Belmar had asked the county council for the past three years for an additional 120 officers to strengthen the county’s 800-officer police force.
He said those additional officers would allow for two-person cars responding to 911 calls, increased safety the officers, and proactive enforcement.
Belmar also pointed to an increase in aggravated assault crimes, more cyber crimes, and an uptick in homicides in recent years.
However, now that some municipalities are seeing funds be redirected to other avenues, such as road work, residents are saying that’s not what they voted for.
Several turned out to challenge elected officials on the matter and push for transparency in the process of spending those funds.
Ben Senturia of University City was among them.
“County Executive Stenger urges all county officials to spend Proposition P tax funds as they were intended; to do otherwise would violate the law as well as the trust of county residents, who voted overwhelmingly to pass this proposition,” Senturia told the council. “That doesn’t help. In fact, the law and the source of its wording is the source of the problem. If we wanted to keep the trust of county residents, so they’d be willing to support future funding proposals, then the key question is: What did the electorate understand and intend when they voted for Proposition P? To that end, the challenge for elected officials of the county and municipalities, is to ask the voters in each jurisdiction what they intended in voting for police and public safety, and then develop a plan consistent with that intent, and to be transparent in that process.”
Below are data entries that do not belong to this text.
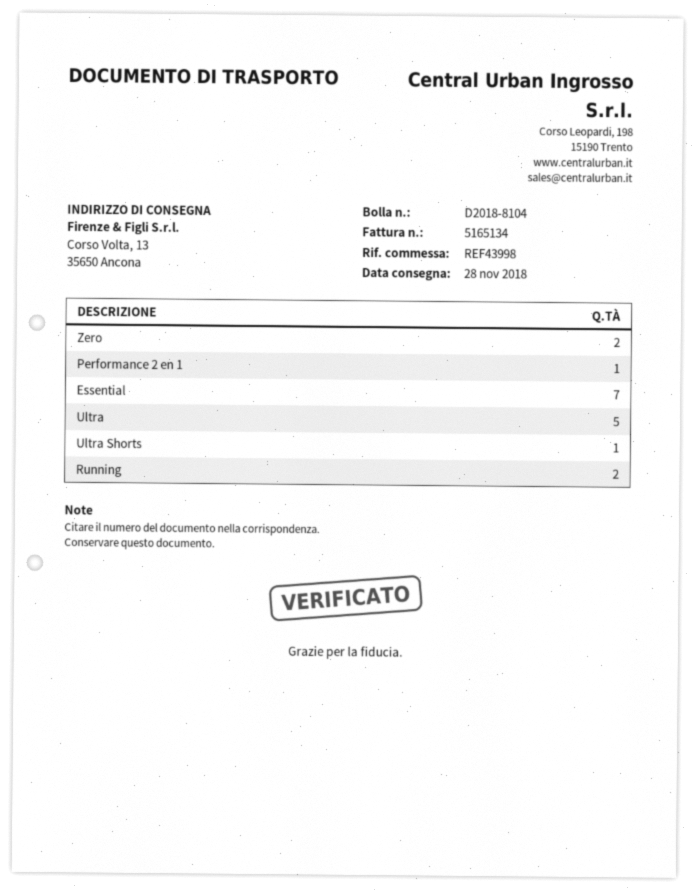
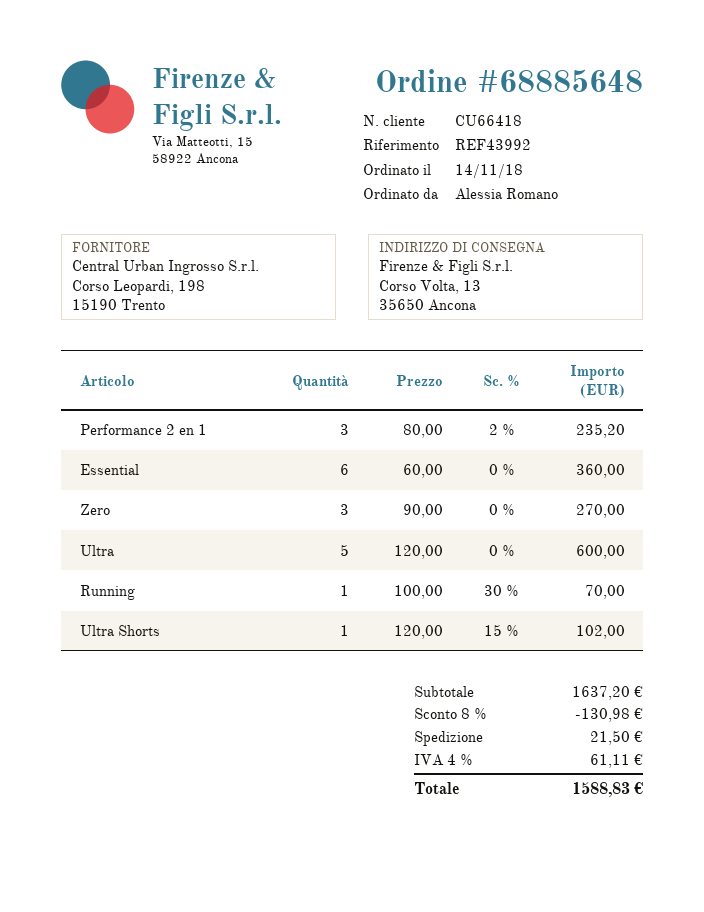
reference: REF43998 -> REF43992
Zero: 2 -> 3
Performance 2 en 1: 1 -> 3
Essential: 7 -> 6
Running: 2 -> 1

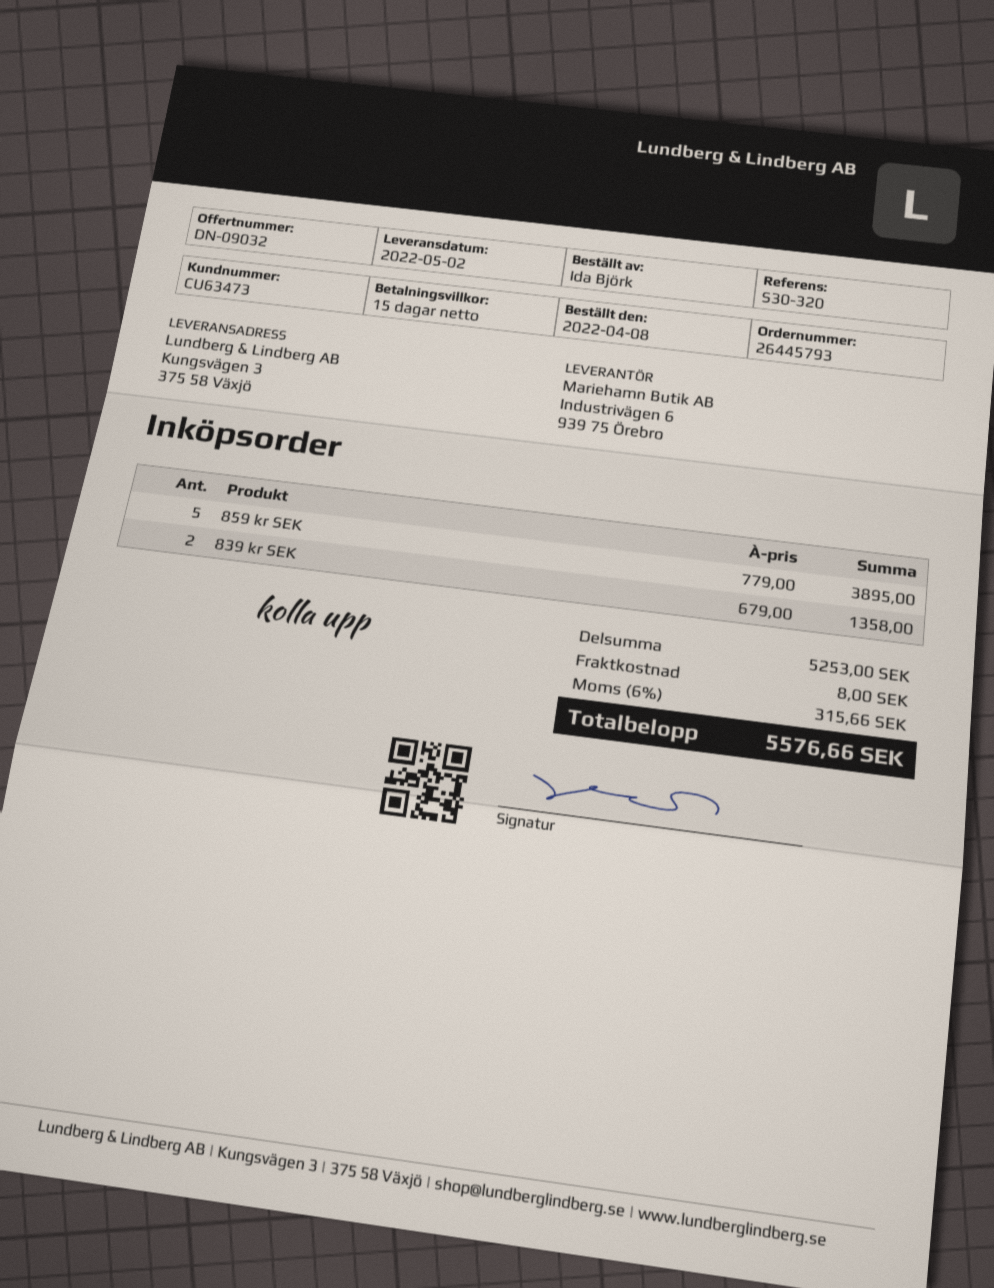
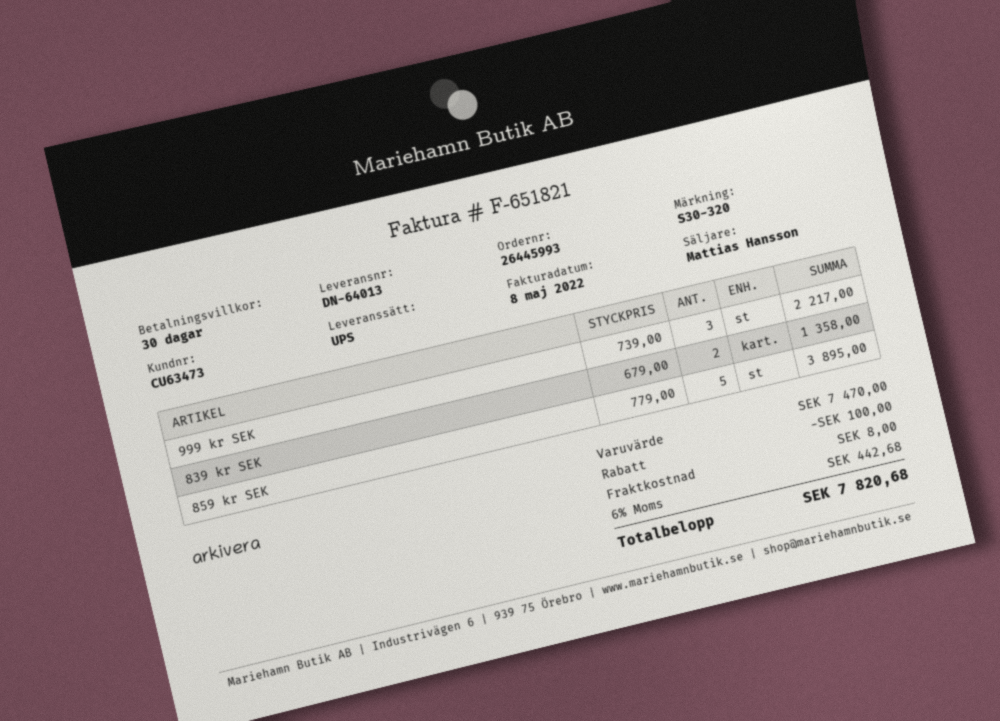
order number: 26445793 -> 26445993
payment terms: 15 days -> 30 days
999 kr SEK: none -> 3 x 739.00 = 2217.00
subtotal: 5253.00 -> 7470.00
discount: none -> 100.00
tax: 6% = 315.66 -> 6% = 442.68
total: 5576.66 -> 7820.68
Crestwood resident Jennifer Byrd called it “stool-sample legislation, — you have to pass it to see what’s in it.”
“I guess I’m one of those people that don’t trust my government,” she told the council, “and given the history, it looks like I’m on the right track.
Byrd said policy makers are stretching the definition of public safety when it comes to using these funds.
“I take issue with that,” she said. “It’s a shame that things worked out the way that they did and my initial distrust with the measure was that the county stood to gain more than five times than what was stated as needed for (police) raises and updated equipment and so on and so forth. It looks like another big scoop out of the trough — out of my trough and our trough — because the people who are hurt worst and first in any sales tax situation are anyone on a fixed income, the elderly, the disabled, and the poor.”
She alluded to the future possibility of a city-county merger, and fears that once again, voters will not be privy to the full scope of the deal.
“I won’t sign a blank mortgage,” she said.
In April, Chief Belmar said pay raises for officers would also aid in retention.
“It’s probably typical for us to lose an officer a week over a year period, and that’s not alarming considering the number of police officers we have,” he said. “However, what we’ve noticed recently is that we’re getting into that range where we’re losing 1.5 or 1.6 officers a week, and we have to pay attention to those numbers.”
While it is a tax, he said, it is an investment.
“If I’m a taxpayer, the first thing I want to look at is, ‘What will Prop P do for me? I want to know that I will have more policemen on the street.’”
Belmar also said a strong police force leads to safer communities, which lends to a vibrant economy.
Earlier in the week, residents voiced their concerns about how the money was being spent at a Chesterfield City work session. One of those speaking out against using Prop P funds for anything other than public safety was Elizabeth Snyder, widow of County Police Officer Blake Snyder, who was killed on duty after being shot in South St. Louis County last October.